CLDC and the Geschkes apparently settled their claims. (R. 7, p. 6) Union became the only real party in interest in the claims initiated by the Geschkes. In 1980, Union decided to stop operating. In 1989, the district court granted the Geschkes leave to amend their counter-complaint to join Bancorp, the parent corporation of Union, as a defendant to this action. The question presented by this appeal is whether the district court erred in granting summary judgment to the defendant, finding that Bancorp was not Union's alter ego and preventing the Geschkes from piercing the corporate veil. The appellants also challenge the district court's decisions concerning discovery.

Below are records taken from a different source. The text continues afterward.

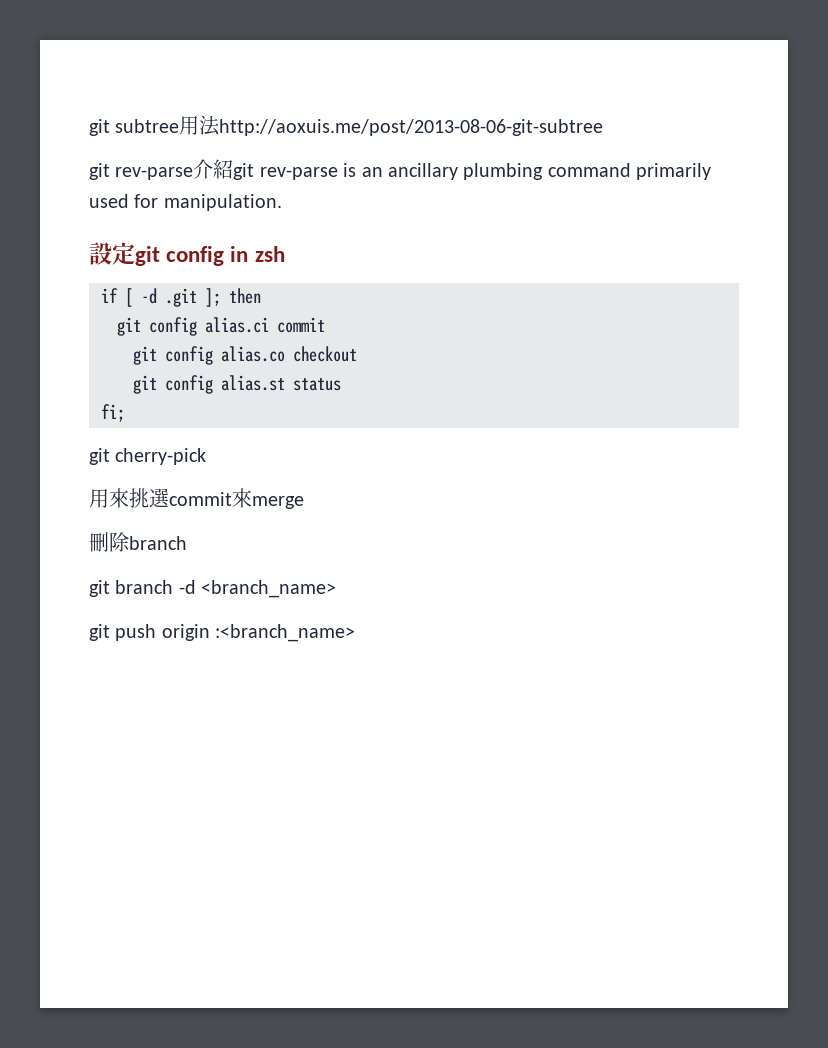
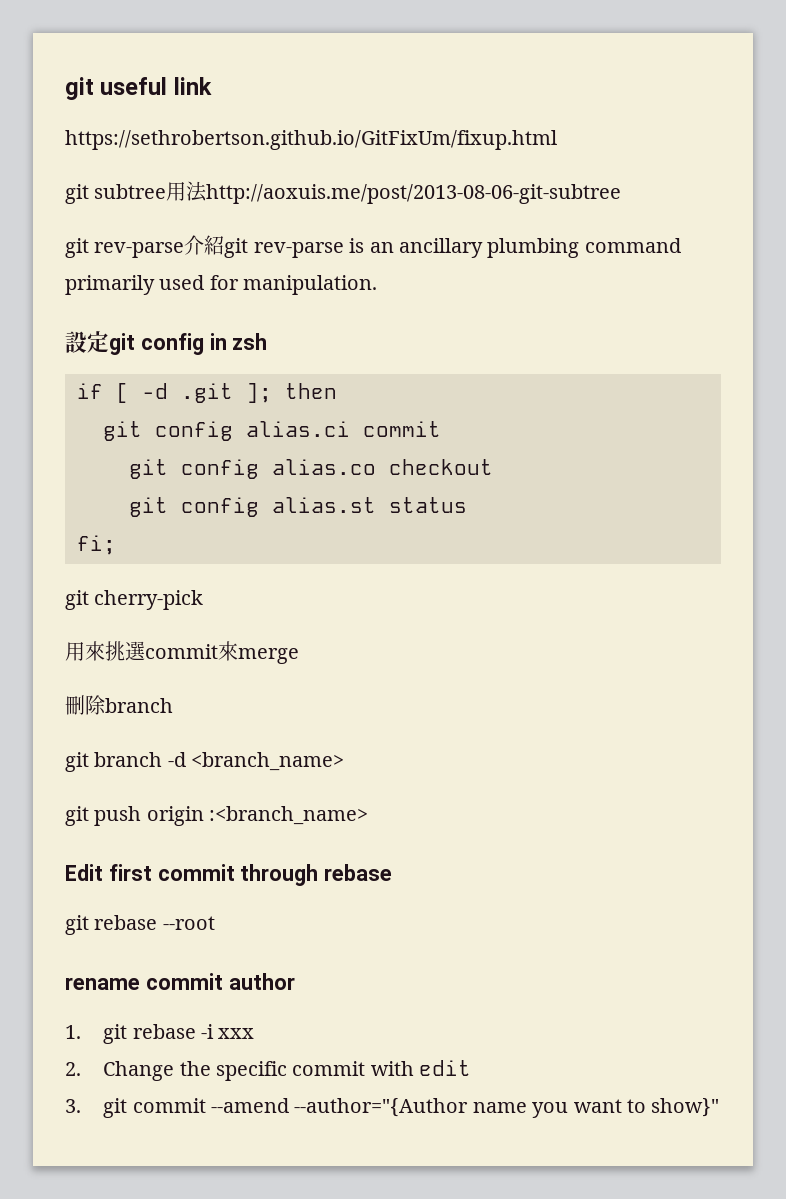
+ git useful link
+ https://sethrobertson.github.io/GitFixUm/fixup.html
+ Edit first commit through rebase
+ git rebase --root
+ rename commit author
+ 1. git rebase -i xxx
+ 2. Change the specific commit with edit
+ 3. git commit --amend --author="{Author name you want to show}"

On July 5, 1990, Bancorp filed a motion for summary judgment. Two affidavits and 15 exhibits were appended to the motion. On July 24, 1990, the Geschkes responded to this motion. In their response, the Geschkes contended that Bancorp denied their requests for access to documents concerning the relationship between Bancorp and Union. The Geschkes, in their Local Rule 12(m) response to Bancorp's Local Rule 12(l) statements, often denied the facts alleged by Bancorp and stating that they did not have access to information which would enable them to form an opinion on the purported fact. These denials encompass two points: 1) that some of Bancorp's allegations of fact were not supported by documentation and 2) that the Geschkes did not have access to documents which would either support or disprove these claims.4
The district court orally granted summary judgment to Bancorp on October 4, 1990. The district court found that the Geschkes' denials, claiming insufficient information, did not rebut Bancorp's Rule 12(l) statement, specifically noting the Geschkes' failure to file a motion to compel discovery. On October 10, 1990, the court vacated its judgment, granting the Geschkes time to file a motion for reconsideration and a motion to request the discovery of specific documents. The Geschkes filed a motion for the production of documents on October 22, 1990. Bancorp challenged this request. After holding several hearings and considering the numerous motions filed by the parties in regard to discovery, the district court again entered judgment for Bancorp on April 12, 1991.5 The Geschkes appeal the district court's determination that Bancorp was entitled to summary judgment as a matter of law.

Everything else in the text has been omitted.